To install the latest stable version, use the following command. Besides the Python package, it offers several useful software tools:

  • aws: The AWS client to interact with AWS services or AWS-compatible services
  • singularity: A container engine suitable for root-less environments
  • r-base (4.4.0): The R environment for AWS-related tasks
  • python (3.9.21): The Python environment
  • zsh: A shell with plugins to enhance performance when working with Unix

Note: This will install micromamba, create an environment called river, and install the above software without restricting versions.

version="add_awscli_zsh"
bash <(curl -Ls https://raw.githubusercontent.com/riverxdata/river-utils/${version}/install/setup.sh) $HOME $version
source ~/.river.sh

Usage

Overview

The river-utils CLI consists of three main subcommands:

  • cloud: Manage AWS S3 configurations and mount buckets using Goofys.
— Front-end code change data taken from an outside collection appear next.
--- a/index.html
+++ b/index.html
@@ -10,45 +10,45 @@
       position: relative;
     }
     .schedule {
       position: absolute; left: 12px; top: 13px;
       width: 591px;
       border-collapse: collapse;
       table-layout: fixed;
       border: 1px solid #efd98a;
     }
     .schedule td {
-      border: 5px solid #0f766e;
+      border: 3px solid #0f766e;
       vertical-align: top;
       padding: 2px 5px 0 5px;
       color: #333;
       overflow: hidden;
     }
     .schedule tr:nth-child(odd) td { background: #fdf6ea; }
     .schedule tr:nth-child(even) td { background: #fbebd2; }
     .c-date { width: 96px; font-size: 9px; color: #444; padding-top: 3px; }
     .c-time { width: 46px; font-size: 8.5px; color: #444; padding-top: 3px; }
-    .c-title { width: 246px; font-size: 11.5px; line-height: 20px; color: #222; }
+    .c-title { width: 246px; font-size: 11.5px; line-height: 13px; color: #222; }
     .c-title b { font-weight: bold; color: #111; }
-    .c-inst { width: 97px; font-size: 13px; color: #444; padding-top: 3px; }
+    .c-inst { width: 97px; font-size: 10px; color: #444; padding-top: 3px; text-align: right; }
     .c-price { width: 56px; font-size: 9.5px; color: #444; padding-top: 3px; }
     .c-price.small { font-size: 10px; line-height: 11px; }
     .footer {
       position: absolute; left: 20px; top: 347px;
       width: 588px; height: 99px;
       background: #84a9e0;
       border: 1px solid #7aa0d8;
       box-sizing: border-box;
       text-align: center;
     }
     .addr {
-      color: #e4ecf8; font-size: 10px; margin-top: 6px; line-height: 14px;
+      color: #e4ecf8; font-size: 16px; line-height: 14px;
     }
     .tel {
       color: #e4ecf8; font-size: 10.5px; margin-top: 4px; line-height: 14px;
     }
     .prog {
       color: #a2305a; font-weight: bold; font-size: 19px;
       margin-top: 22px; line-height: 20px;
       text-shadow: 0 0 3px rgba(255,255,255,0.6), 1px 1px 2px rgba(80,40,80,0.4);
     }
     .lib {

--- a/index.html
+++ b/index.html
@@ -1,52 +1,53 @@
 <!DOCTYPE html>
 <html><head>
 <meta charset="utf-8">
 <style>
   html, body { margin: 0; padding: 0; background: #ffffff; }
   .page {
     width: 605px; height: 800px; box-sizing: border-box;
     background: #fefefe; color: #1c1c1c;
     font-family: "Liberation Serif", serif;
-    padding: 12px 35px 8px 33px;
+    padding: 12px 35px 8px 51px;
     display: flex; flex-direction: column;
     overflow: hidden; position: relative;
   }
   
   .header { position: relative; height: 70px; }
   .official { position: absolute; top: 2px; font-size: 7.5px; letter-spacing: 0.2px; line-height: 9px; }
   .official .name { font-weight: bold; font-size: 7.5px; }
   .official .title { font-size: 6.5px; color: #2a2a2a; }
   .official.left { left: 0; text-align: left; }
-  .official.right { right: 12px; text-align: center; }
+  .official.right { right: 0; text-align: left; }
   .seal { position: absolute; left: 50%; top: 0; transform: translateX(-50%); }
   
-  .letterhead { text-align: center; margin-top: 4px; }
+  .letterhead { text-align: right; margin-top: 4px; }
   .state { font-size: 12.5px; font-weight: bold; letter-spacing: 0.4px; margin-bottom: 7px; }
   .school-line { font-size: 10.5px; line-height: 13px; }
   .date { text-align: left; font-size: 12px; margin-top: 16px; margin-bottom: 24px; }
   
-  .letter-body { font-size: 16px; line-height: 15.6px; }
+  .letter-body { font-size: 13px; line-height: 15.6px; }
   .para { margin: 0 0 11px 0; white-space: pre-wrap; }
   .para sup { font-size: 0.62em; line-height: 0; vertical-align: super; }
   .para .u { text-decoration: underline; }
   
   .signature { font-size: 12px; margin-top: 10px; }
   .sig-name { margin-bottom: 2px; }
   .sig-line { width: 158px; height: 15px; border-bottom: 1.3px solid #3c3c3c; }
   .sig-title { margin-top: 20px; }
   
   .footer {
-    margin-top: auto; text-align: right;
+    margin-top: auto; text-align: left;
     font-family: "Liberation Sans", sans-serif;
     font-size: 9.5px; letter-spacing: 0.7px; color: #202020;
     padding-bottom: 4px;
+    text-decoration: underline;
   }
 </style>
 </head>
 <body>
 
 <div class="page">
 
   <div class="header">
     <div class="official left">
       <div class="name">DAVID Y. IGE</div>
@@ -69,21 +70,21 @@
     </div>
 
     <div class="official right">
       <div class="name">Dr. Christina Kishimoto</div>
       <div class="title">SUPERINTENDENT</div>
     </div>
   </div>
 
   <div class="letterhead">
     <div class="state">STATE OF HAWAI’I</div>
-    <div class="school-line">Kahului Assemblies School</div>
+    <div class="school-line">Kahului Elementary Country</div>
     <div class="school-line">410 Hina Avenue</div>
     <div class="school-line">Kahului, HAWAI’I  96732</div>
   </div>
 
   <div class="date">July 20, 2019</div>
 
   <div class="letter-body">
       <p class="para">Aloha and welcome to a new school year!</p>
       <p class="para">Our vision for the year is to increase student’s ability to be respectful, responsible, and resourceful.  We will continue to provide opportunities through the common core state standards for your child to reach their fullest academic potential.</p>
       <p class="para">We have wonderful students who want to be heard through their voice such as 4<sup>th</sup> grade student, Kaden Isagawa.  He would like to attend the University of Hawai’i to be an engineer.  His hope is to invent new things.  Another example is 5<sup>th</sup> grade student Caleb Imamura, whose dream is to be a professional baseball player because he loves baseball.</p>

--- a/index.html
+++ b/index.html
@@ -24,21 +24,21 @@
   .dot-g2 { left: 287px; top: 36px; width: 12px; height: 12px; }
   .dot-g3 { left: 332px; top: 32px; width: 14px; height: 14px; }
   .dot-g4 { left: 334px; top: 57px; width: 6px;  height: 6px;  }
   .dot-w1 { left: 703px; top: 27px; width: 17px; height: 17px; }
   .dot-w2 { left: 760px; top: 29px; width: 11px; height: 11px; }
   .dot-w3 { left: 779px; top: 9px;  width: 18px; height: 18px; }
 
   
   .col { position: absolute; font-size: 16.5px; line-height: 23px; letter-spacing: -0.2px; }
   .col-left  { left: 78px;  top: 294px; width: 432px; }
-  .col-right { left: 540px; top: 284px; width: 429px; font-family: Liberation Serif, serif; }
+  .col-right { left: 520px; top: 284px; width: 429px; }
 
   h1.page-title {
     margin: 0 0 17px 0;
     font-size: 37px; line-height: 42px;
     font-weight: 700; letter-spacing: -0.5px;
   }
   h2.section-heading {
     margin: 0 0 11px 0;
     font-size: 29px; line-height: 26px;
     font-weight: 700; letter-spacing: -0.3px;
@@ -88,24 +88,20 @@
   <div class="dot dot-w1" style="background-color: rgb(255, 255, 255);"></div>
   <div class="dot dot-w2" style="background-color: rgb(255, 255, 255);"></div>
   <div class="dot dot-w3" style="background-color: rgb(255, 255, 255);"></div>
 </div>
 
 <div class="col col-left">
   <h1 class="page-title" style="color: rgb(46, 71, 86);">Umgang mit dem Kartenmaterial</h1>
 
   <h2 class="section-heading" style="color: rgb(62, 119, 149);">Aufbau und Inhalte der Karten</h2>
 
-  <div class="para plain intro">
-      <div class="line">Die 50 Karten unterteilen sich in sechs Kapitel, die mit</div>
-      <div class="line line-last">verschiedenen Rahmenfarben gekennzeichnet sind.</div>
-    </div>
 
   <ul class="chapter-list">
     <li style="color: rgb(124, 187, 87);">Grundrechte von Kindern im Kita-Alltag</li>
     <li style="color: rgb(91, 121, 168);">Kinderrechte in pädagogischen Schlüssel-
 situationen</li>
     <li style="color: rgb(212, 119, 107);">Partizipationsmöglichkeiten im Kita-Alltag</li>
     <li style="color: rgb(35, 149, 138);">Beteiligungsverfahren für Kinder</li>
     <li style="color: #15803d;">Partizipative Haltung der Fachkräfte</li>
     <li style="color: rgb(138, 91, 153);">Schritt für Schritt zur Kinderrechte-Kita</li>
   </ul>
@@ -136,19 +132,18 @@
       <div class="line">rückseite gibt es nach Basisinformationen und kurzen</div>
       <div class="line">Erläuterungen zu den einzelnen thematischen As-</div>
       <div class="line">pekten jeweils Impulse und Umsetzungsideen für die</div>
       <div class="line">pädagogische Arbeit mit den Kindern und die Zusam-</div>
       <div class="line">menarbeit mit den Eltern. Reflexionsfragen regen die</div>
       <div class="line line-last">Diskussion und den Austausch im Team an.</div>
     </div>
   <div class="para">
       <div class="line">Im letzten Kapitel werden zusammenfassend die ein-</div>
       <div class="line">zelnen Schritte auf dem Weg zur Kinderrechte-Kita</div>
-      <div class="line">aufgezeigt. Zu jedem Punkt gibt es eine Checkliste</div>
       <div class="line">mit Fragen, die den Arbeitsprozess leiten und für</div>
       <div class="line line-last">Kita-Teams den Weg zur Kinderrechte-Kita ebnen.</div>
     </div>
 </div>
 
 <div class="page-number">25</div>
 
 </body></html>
Note that the current AWS CLI does not support region.
  • job: Manage and generate job scripts for HPC systems and the River web server.
  • setup: Set up standard tools for bioinformatics analysis.

1. Storage

The cloud command is used to configure and manage S3 buckets with Goofys.

Subcommands:

  • s3-config: Add a new AWS profile to your local configuration.
cloud s3-config --profile-name PROFILE_NAME --region REGION --aws-access-key-id AWS_ACCESS_KEY_ID --aws-secret-access-key AWS_SECRET_ACCESS_KEY

2. Slurm job monitoring

The job command is used for managing HPC job scripts and information.

Subcommands:

  • create: Generate a job script based on a provided Git repository and version.
  • info: Fetch and display information about jobs.
job create --job-id JOB_ID
job config --job-id JOB_ID
job info JOB_UUIDS

To load micromamba and the river command line tool with these setups, run the following command or add it to your .bashrc:

source ~/.river.sh

License

This project is licensed under the MIT License.